──────── Records shown ────────

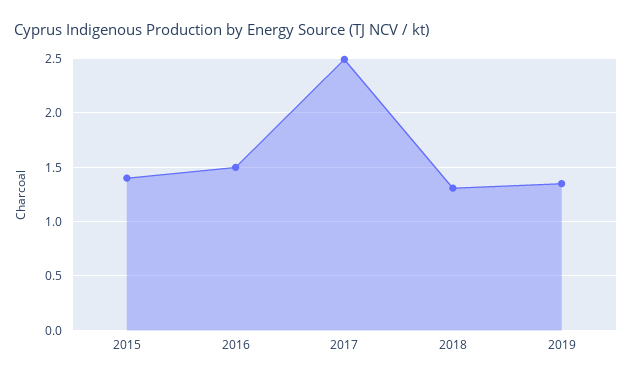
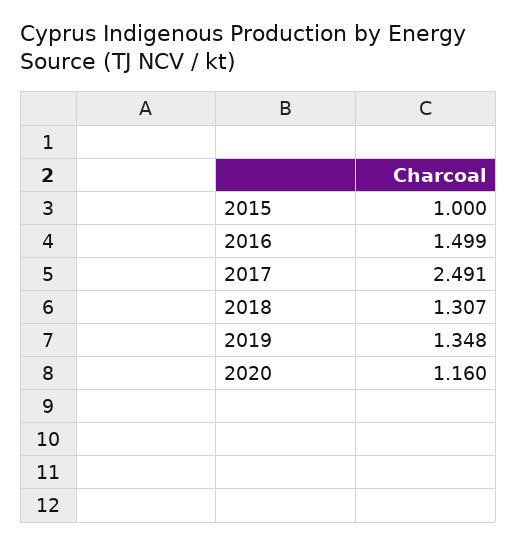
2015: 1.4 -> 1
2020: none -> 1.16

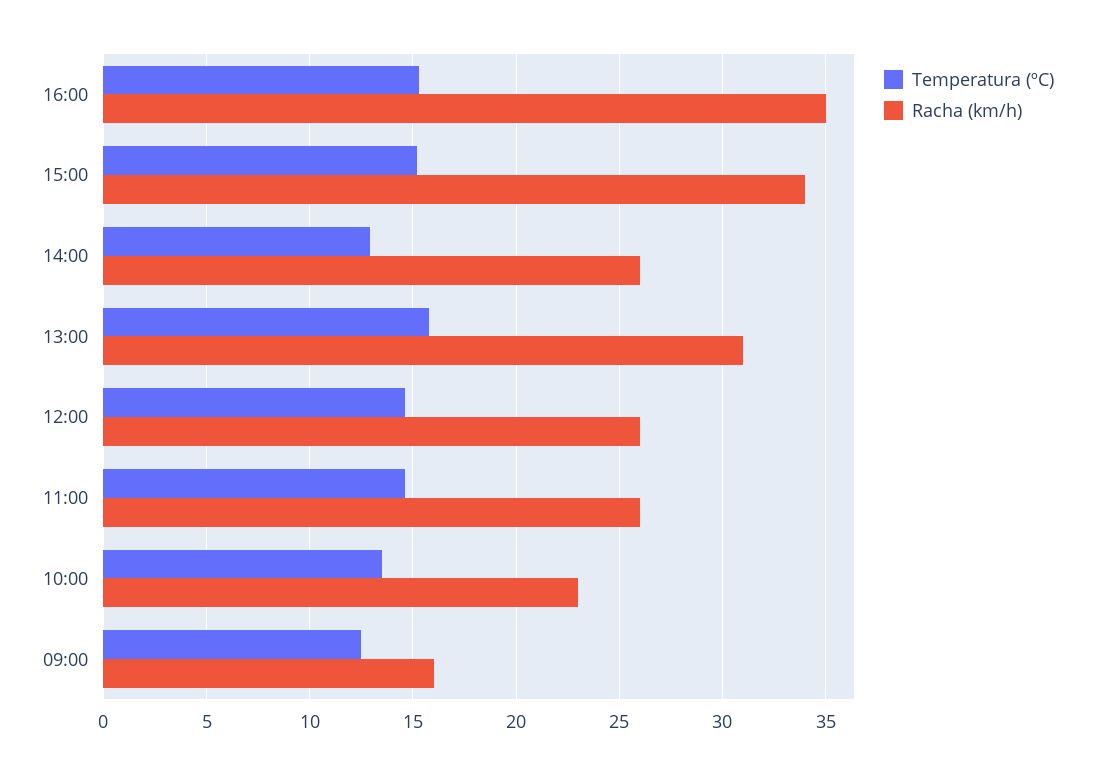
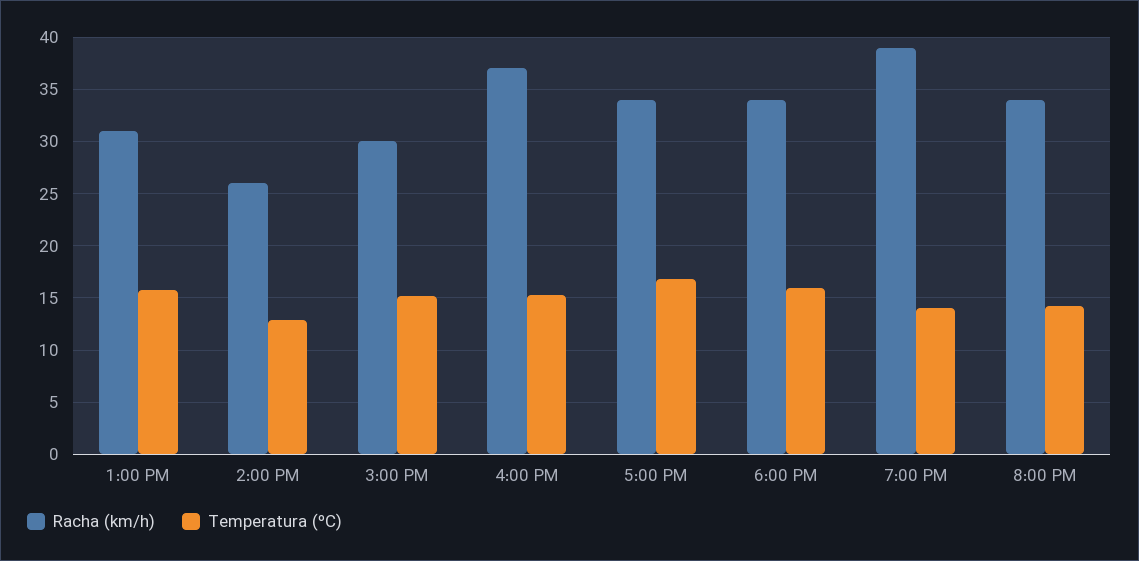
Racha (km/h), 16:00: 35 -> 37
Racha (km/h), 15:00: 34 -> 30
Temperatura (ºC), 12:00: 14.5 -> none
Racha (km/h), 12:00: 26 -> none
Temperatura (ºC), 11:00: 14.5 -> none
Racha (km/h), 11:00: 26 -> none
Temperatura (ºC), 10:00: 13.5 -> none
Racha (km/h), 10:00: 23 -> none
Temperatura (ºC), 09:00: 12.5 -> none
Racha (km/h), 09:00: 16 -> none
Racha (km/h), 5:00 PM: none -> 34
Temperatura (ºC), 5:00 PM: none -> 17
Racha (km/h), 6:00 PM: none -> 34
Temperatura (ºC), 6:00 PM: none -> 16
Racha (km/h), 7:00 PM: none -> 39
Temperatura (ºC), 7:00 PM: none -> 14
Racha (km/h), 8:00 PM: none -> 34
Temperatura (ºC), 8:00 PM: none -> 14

────────

Task statement
For every line above that holds the word "Racha", report the whole line.

Your response
Racha (km/h), 16:00: 35 -> 37
Racha (km/h), 15:00: 34 -> 30
Racha (km/h), 12:00: 26 -> none
Racha (km/h), 11:00: 26 -> none
Racha (km/h), 10:00: 23 -> none
Racha (km/h), 09:00: 16 -> none
Racha (km/h), 5:00 PM: none -> 34
Racha (km/h), 6:00 PM: none -> 34
Racha (km/h), 7:00 PM: none -> 39
Racha (km/h), 8:00 PM: none -> 34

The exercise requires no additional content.